Avec Les hommes de l’Émeraude et La chaîne d’or, Kjellgren entendait construire un grand cycle consacré à l’équipage de l’Émeraude. La maladie puis la mort lui ont interdit de mener à son terme l’exécution de ce projet. Néanmoins la structure d’ensemble des deux volumes laisse penser que le travail qu’il restait à faire portait plus sur le développement et la mise au point de La chaîne d’or que sur l’adjonction de nouveaux éléments. Quoi qu’il en soit, une boucle se ferme : au commencement, l’Émeraude dépose Markus l’Évangile à l’hôpital de Ténériffe où il mourra, et à la fin du cycle Paul Henrik Karlsson, dit Kalle du Cap, le mécanicien, s’embarque à sa sortie de l’hôpital sur l’Elizabeth et disparaît sur l’horizon de la Baltique. Entretemps : Lisbonne, Ténériffe, Dublin, la nuit, le vent, les rêves, la tempête, la mort, le souvenir, la neige, la survie, la mort, l’espoir, le courage et tout autant la trouille.

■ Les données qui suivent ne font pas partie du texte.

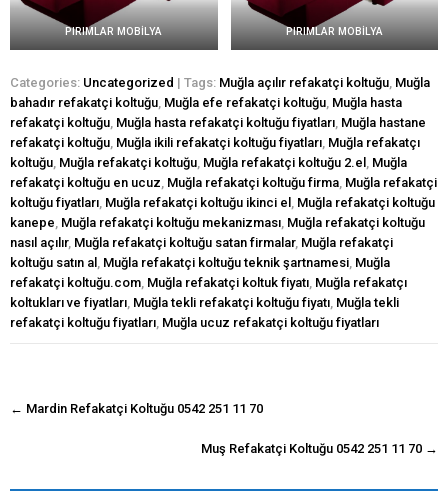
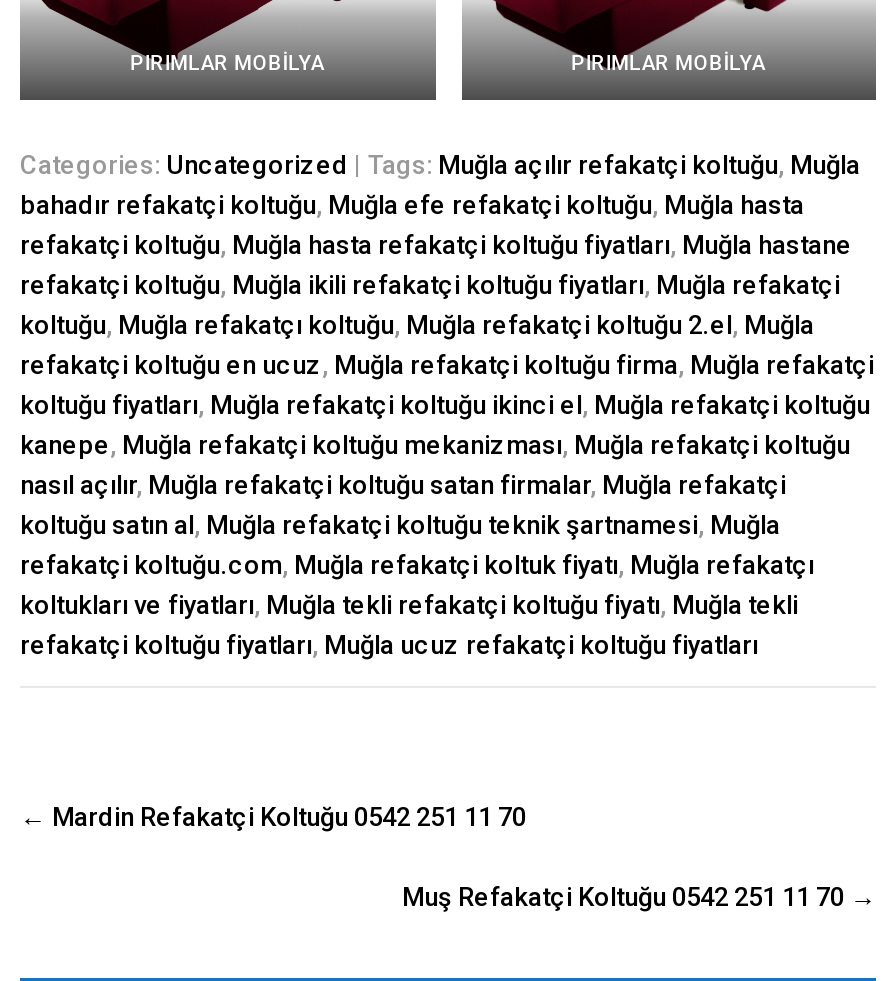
- refakatçi koltuğu, Muğla ikili refakatçi koltuğu fiyatları, Muğla refakatçı
+ refakatçi koltuğu, Muğla ikili refakatçi koltuğu fiyatları, Muğla refakatçi

- koltuğu, Muğla refakatçi koltuğu, Muğla refakatçi koltuğu 2.el, Muğla
+ koltuğu, Muğla refakatçı koltuğu, Muğla refakatçi koltuğu 2.el, Muğla
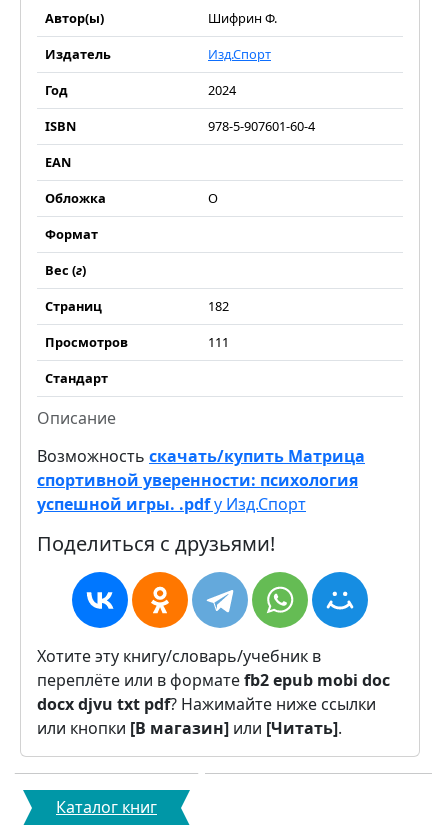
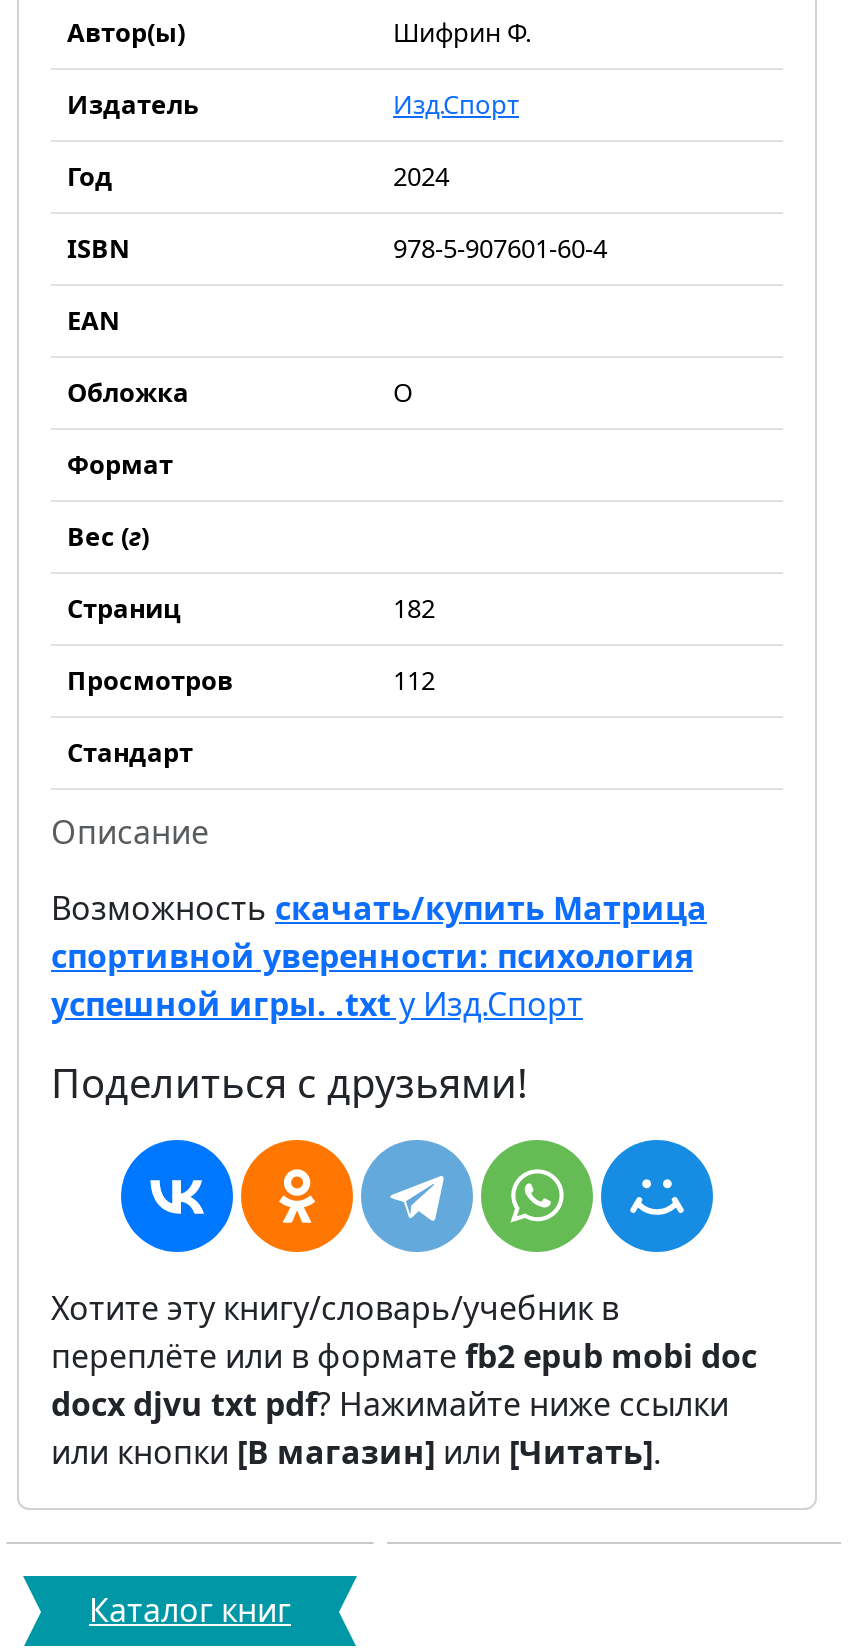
- 111
+ 112

- успешной игры. .pdf у Изд.Спорт
+ успешной игры. .txt у Изд.Спорт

On ne raconte pas un roman, ou alors on le tue. Plutôt donc pointer ces passages extraordinaires qui ne peuvent que rester en mémoire. Ces pages, par exemple, où se dit l’amitié entre « Le vieux Pierre Tabouis, mécanicien de Zee » et « Le vieux Ludwig Stoker, matelot polonais resté en mer jusqu’à l’âge de soixante dis ans », tous les deux malades du paludisme. Celles aussi décrivant le comptoir de fourniture de Salomon Veltz à Belfast ; celles des échanges laconiques sur la passerelle pendant les quarts ; celles du réveil de Kalle à l’hôpital de Stockholm ; celles, époustouflantes, de l’Émeraude prise dans une tempête de neige sur la Baltique ; celles des hommes travaillant à la machine ; celles, celles, celles… Ce livre, assurément, est de ceux que l’on garde longtemps à l’esprit. Kjellgren est de ces écrivains qui savent étreindre des mondes et nous en faire don ; tel est notre privilège de lecteurs, cette possibilité renouvelée d’atteindre à de nouveaux trésors. E.M.